▶

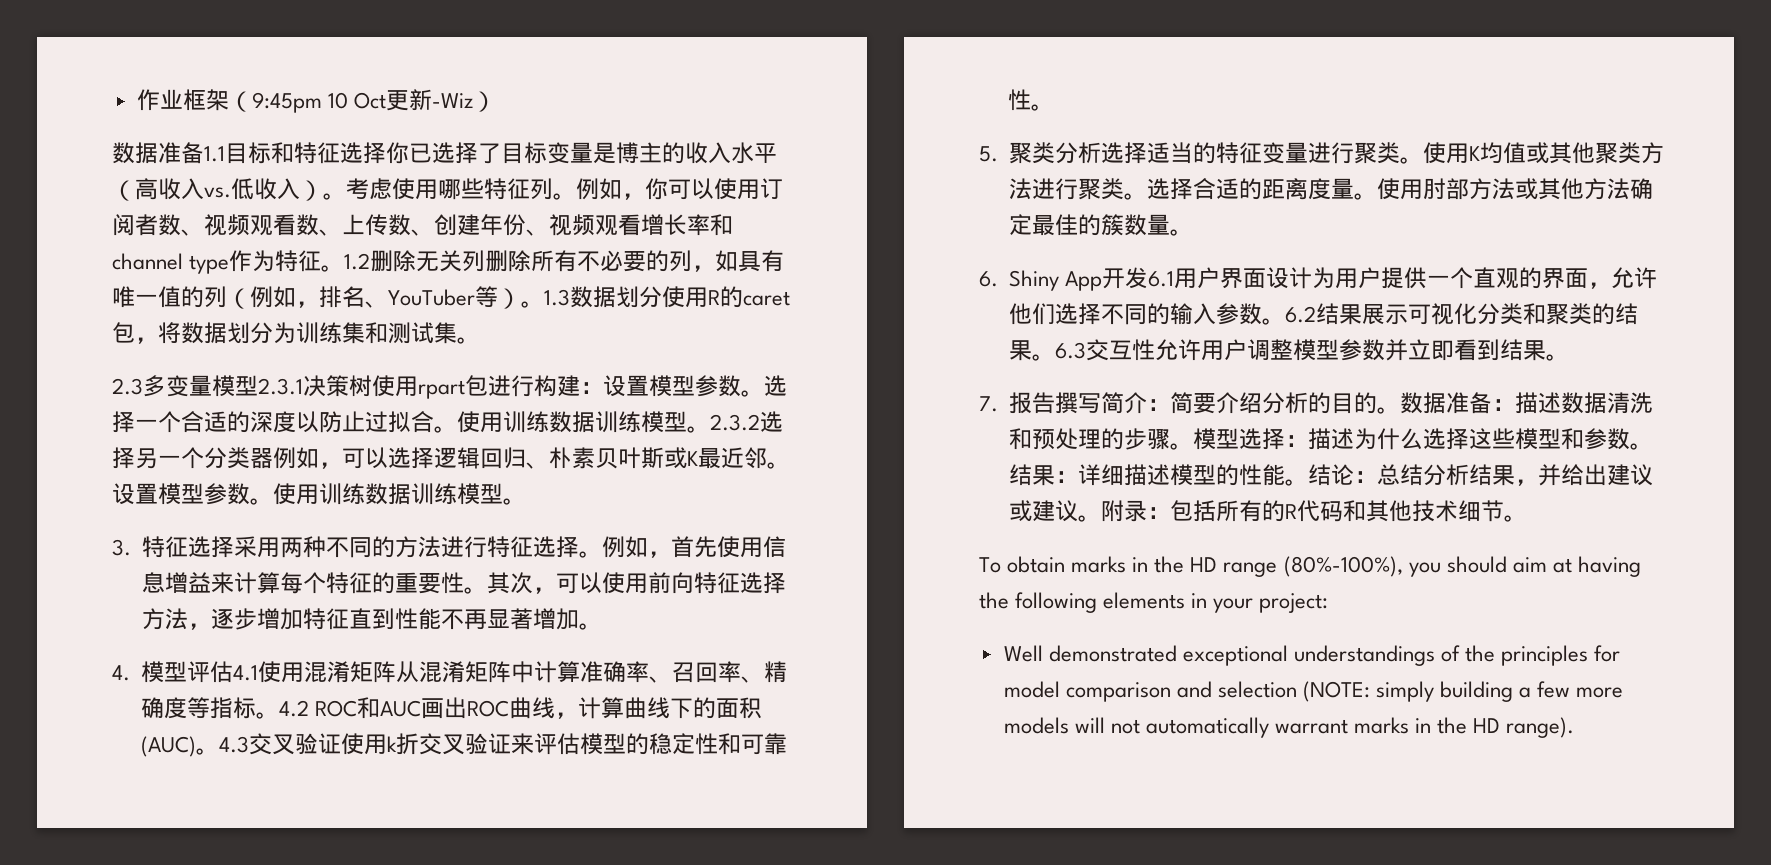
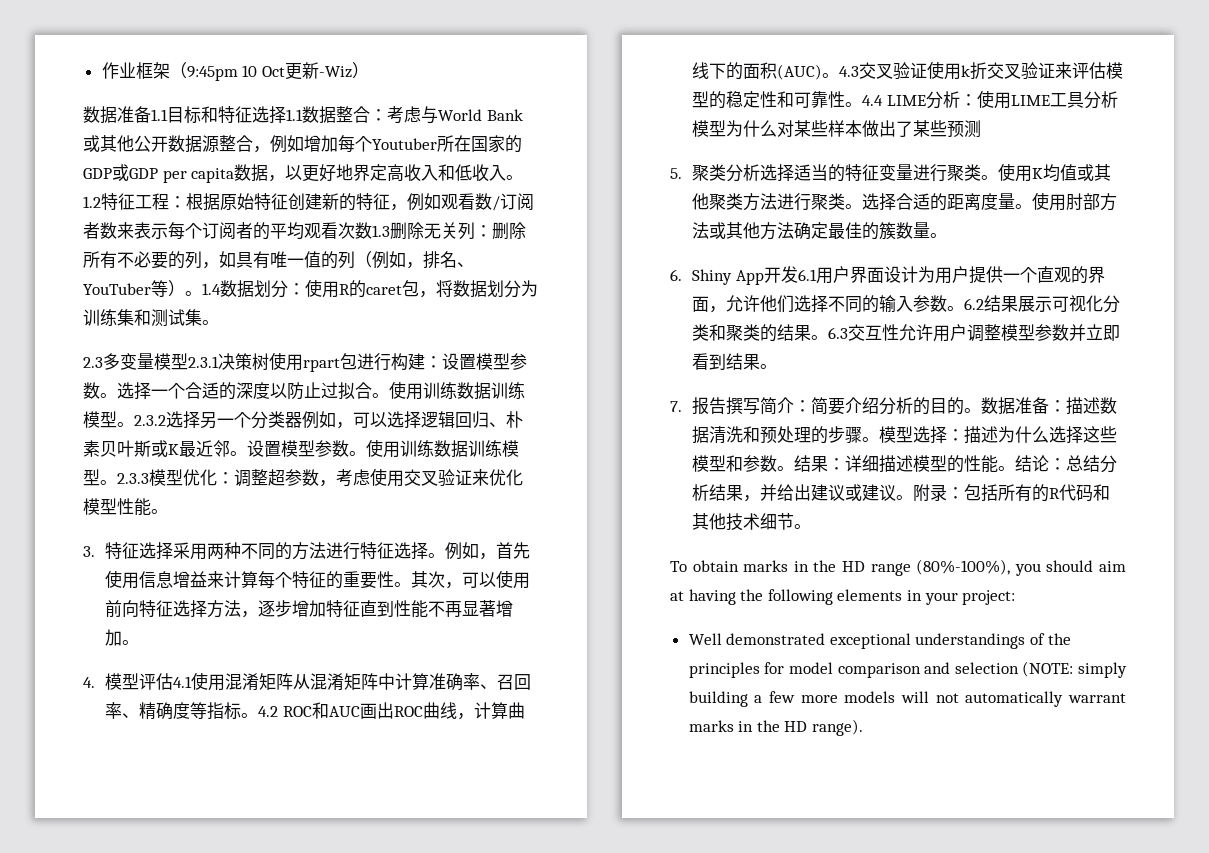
- 数据准备1.1目标和特征选择你已选择了目标变量是博主的收入水平（高收入vs.低收入）。考虑使用哪些特征列。例如，你可以使用订阅者数、视频观看数、上传数、创建年份、视频观看增长率和channel type作为特征。1.2删除无关列删除所有不必要的列，如具有唯一值的列（例如，排名、YouTuber等）。
+ 数据准备1.1目标和特征选择1.1数据整合：考虑与World Bank或其他公开数据源整合，例如增加每个Youtuber所在国家的GDP或GDP per capita数据，以更好地界定高收入和低收入。1.2特征工程：根据原始特征创建新的特征，例如观看数/订阅者数来表示每个订阅者的平均观看次数1.3删除无关列：删除所有不必要的列，如具有唯一值的列（例如，排名、YouTuber等）。
- 1.3数据划分使用R的caret包，将数据划分为训练集和测试集。
+ 1.4数据划分：使用R的caret包，将数据划分为训练集和测试集。
+ 2.3.3模型优化：调整超参数，考虑使用交叉验证来优化模型性能。
+ 4.4 LIME分析：使用LIME工具分析模型为什么对某些样本做出了某些预测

◀

**TASK GOAL**
When repeating the entries, leave out every picture and keep the rest exact.

**EXERCISE RESULT**
- 数据准备1.1目标和特征选择你已选择了目标变量是博主的收入水平（高收入vs.低收入）。考虑使用哪些特征列。例如，你可以使用订阅者数、视频观看数、上传数、创建年份、视频观看增长率和channel type作为特征。1.2删除无关列删除所有不必要的列，如具有唯一值的列（例如，排名、YouTuber等）。
+ 数据准备1.1目标和特征选择1.1数据整合：考虑与World Bank或其他公开数据源整合，例如增加每个Youtuber所在国家的GDP或GDP per capita数据，以更好地界定高收入和低收入。1.2特征工程：根据原始特征创建新的特征，例如观看数/订阅者数来表示每个订阅者的平均观看次数1.3删除无关列：删除所有不必要的列，如具有唯一值的列（例如，排名、YouTuber等）。
- 1.3数据划分使用R的caret包，将数据划分为训练集和测试集。
+ 1.4数据划分：使用R的caret包，将数据划分为训练集和测试集。
+ 2.3.3模型优化：调整超参数，考虑使用交叉验证来优化模型性能。
+ 4.4 LIME分析：使用LIME工具分析模型为什么对某些样本做出了某些预测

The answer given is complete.